Fokusnya mencakup tindakan yang dapat dilakukan oleh pengguna langsung melalui Pengaturan (Settings), serta beberapa penyesuaian untuk mengurangi beban pada baterai lithium-ion yang dipakai iPhone.
Salah satu pendekatan penting yang dibahas adalah pengisian baterai hingga tingkat optimal, yakni berhenti di sekitar delapan puluh persen kapasitas.
Strategi ini bukan bertujuan meningkatkan durasi baterai dalam satu hari, tetapi untuk memperlambat degradasi baterai jangka panjang.
karena pengisian penuh secara konsisten hingga seratus persen dapat mempercepat penurunan kapasitas baterai lithium-ion.
Apple sendiri menyediakan fitur Optimized Battery Charging yang mempelajari kebiasaan pengisian daya pengguna dan menunda pengisian terakhir hingga mendekati waktu penggunaan berikutnya.
Penonaktifan beberapa fitur visual juga disebut sebagai salah satu cara efektif mengurangi konsumsi daya.
Misalnya, mematikan fitur Always-On Display yang selalu menampilkan konten pada layar kunci dapat menurunkan penggunaan energi pada perangkat yang mendukungnya.
Selain itu, pengaktifan Dark Mode pada iPhone dengan layar OLED mampu mengurangi konsumsi baterai karena menampilkan lebih banyak piksel gelap, yang memerlukan lebih sedikit energi dibandingkan piksel terang pada layar jenis ini.
Untuk pengguna iPhone seri terbaru seperti iPhone 15 Pro atau model yang lebih baru, Adaptive Power Mode merupakan fitur tambahan di iOS 26 yang membantu meningkatkan efisiensi baterai.
Fitur ini bekerja dengan belajar pola pemakaian dan menyesuaikan penggunaan daya secara otomatis, seperti menurunkan kecerahan layar sementara atau mengaktifkan power saving saat diperlukan.
Adaptive Power Mode diaktifkan melalui Settings > Battery > Power Mode dan akan mulai beroperasi secara lebih efektif setelah beberapa hari penggunaan berkat pembelajaran pola pengguna.
Selanjutnya, penulis TechRadar juga menyarankan penggunaan automasi di aplikasi Shortcuts untuk memaksimalkan pengelolaan baterai.
Misalnya, pengguna dapat membuat rutinitas otomatis yang mengirimkan pemberitahuan suara saat baterai mencapai level tertentu (misalnya 80%) agar pengguna dapat menghentikan pengisian pada titik optimal tersebut.
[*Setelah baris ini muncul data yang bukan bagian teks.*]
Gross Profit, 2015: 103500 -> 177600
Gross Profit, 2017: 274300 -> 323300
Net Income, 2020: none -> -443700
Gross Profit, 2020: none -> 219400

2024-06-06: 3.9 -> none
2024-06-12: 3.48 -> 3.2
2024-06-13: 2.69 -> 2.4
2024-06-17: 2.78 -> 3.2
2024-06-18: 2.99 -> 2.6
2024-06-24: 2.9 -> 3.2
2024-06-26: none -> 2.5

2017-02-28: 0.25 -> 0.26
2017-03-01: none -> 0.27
Strategi ini membantu pengguna menjaga baterai berada pada rentang yang ideal lebih konsisten.
Pengaturan lain yang disebutkan dalam panduan tersebut mencakup menonaktifkan Always-On Display bahkan sebelum baterai mulai menipis, sehingga dampak terhadap konsumsi daya harian bisa terlihat secara langsung.
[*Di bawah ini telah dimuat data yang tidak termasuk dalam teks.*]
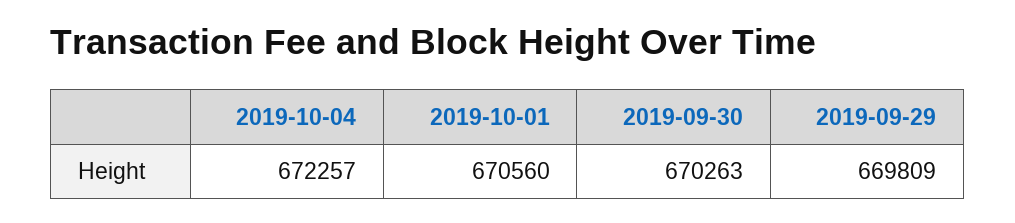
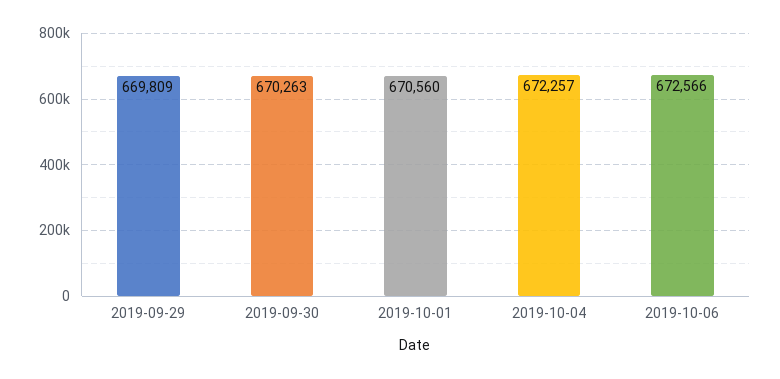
2019-10-06: none -> 672566

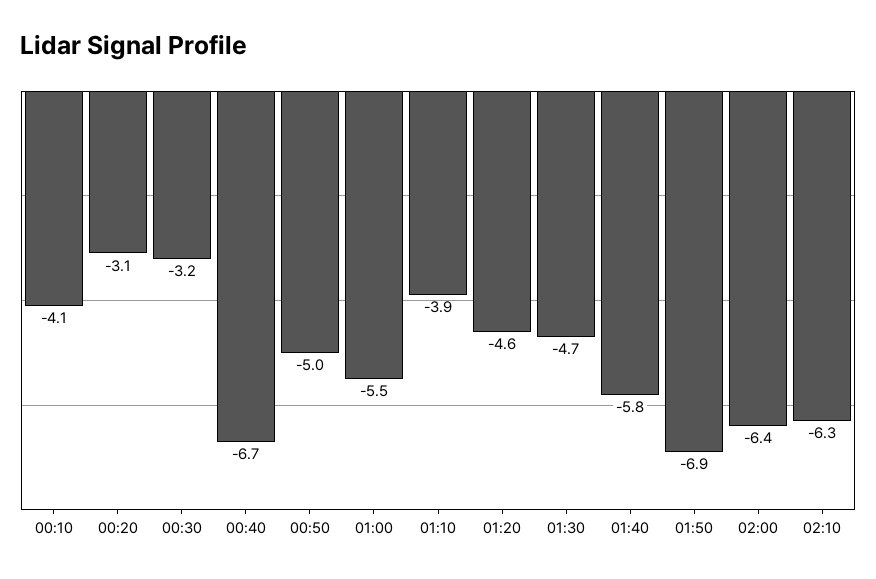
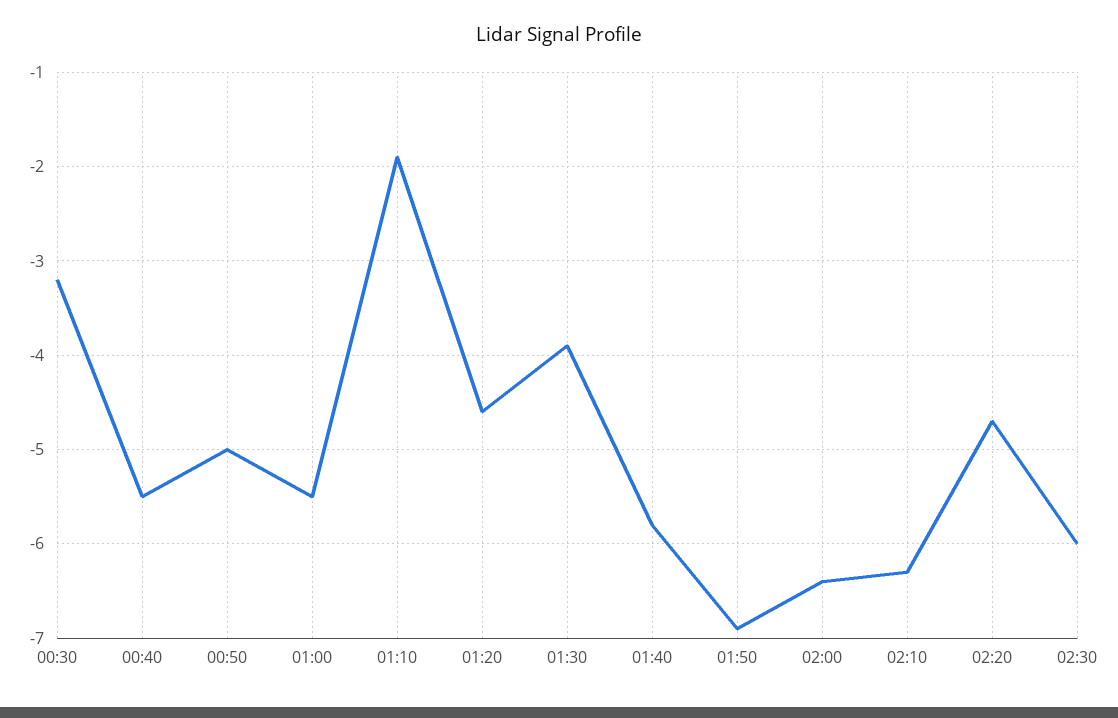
00:10: -4.1 -> none
00:20: -3.1 -> none
00:40: -6.7 -> -5.5
01:10: -3.9 -> -1.9
01:30: -4.7 -> -3.9
02:20: none -> -4.7
02:30: none -> -6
Disarankan juga menonaktifkan widget yang aktif pada layar kunci karena aplikasi yang terus memperbarui data pada widget dapat mempercepat habisnya baterai.
Selain itu, penyesuaian fungsi pelacakan lokasi dan pembaruan aplikasi di latar belakang (Background App Refresh) juga dapat membantu mengurangi konsumsi daya yang tidak perlu.
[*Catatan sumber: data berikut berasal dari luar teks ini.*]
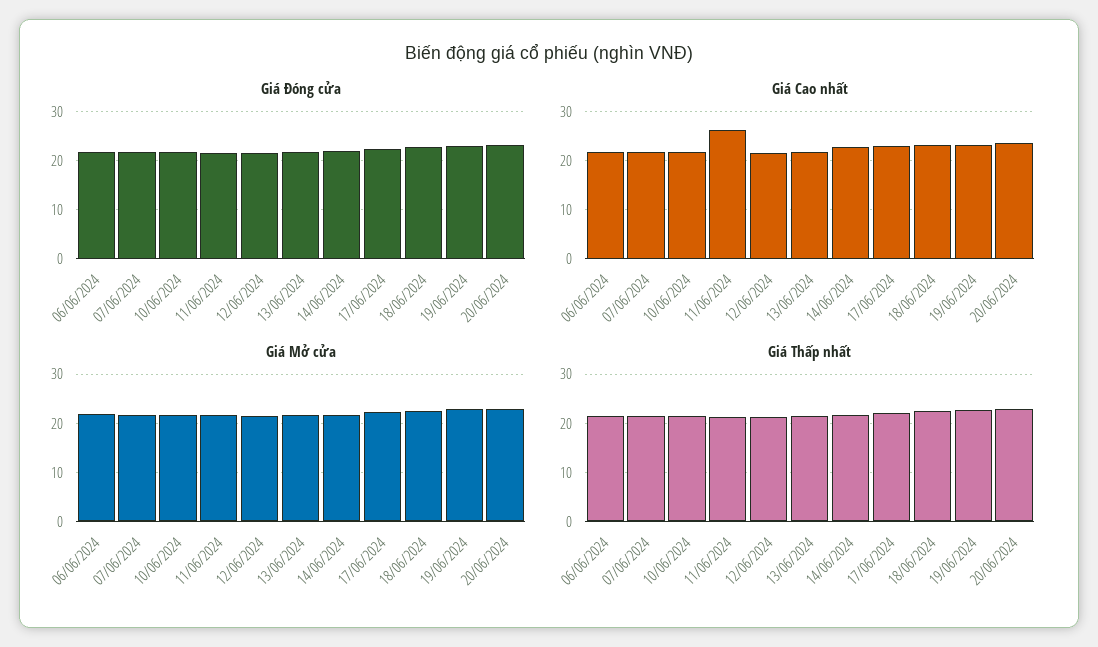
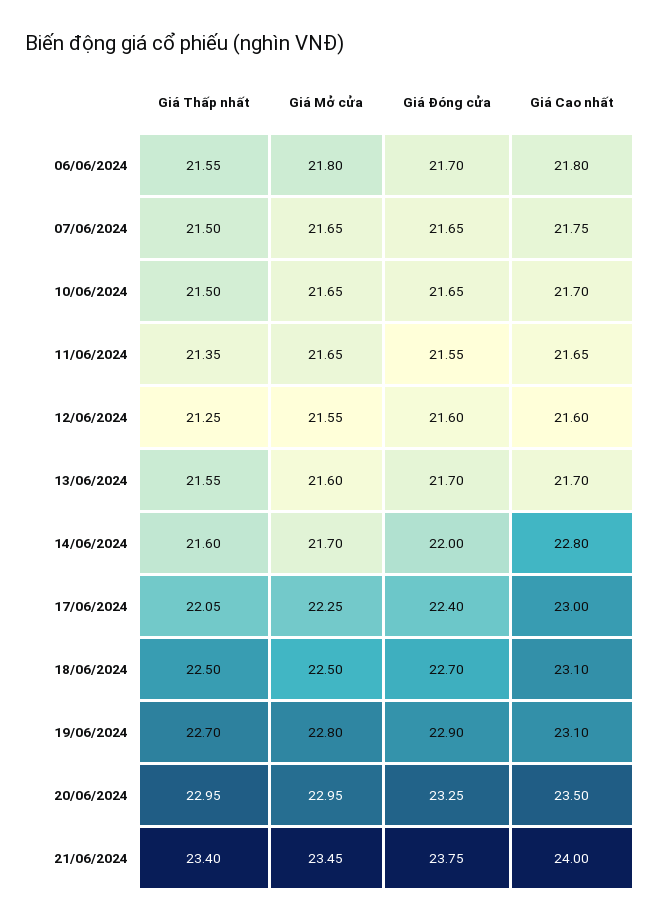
Giá Cao nhất, 11/06/2024: 26 -> 21.65
Giá Thấp nhất, 21/06/2024: none -> 23.4
Giá Mở cửa, 21/06/2024: none -> 23.45
Giá Đóng cửa, 21/06/2024: none -> 23.75
Giá Cao nhất, 21/06/2024: none -> 24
Saat fitur tersebut dinonaktifkan, iPhone tidak melakukan pembaruan status aplikasi secara terus-menerus ketika layar mati, yang membantu menekan penggunaan energi yang tidak terlihat saat perangkat digunakan secara aktif.
Beberapa strategi umum lainnya yang juga direkomendasikan dalam panduan baterai iPhone mencakup mengatur kecerahan layar lebih rendah saat tidak dibutuhkan dan mematikan fitur yang tidak sering digunakan seperti Live Activities atau refresh aplikasi latar belakang, yang semuanya bertujuan menurunkan beban pemrosesan pada chipset dan layar.
Di sisi pengguna, penerapan langkah-langkah ini dapat membantu mereka mendapatkan masa pakai baterai per hari yang lebih panjang dan memperlambat laju penurunan kapasitas baterai seiring waktu.
Strategi tersebut berakar pada pemahaman tentang cara kerja sistem operasi iOS serta pengelolaan fungsi baterai yang tersedia dari Apple secara resmi melalui fitur pengaturan.
Apple secara berkala memperbarui sistem operasi iOS dengan fitur yang memperbaiki efisiensi daya, seperti Adaptive Power Mode di iOS 26 yang kini kompatibel dengan perangkat iPhone terbaru.
Baca Juga:Apple iPhone 17e Usung A19 dan MagSafe, Harga Tetap Sama
Perubahan ini menunjukkan arah pengembangan perangkat lunak yang menggabungkan kecerdasan sistem dalam mengelola baterai, di samping pengaturan manual yang dapat diaktifkan pengguna untuk pengalaman yang lebih disesuaikan.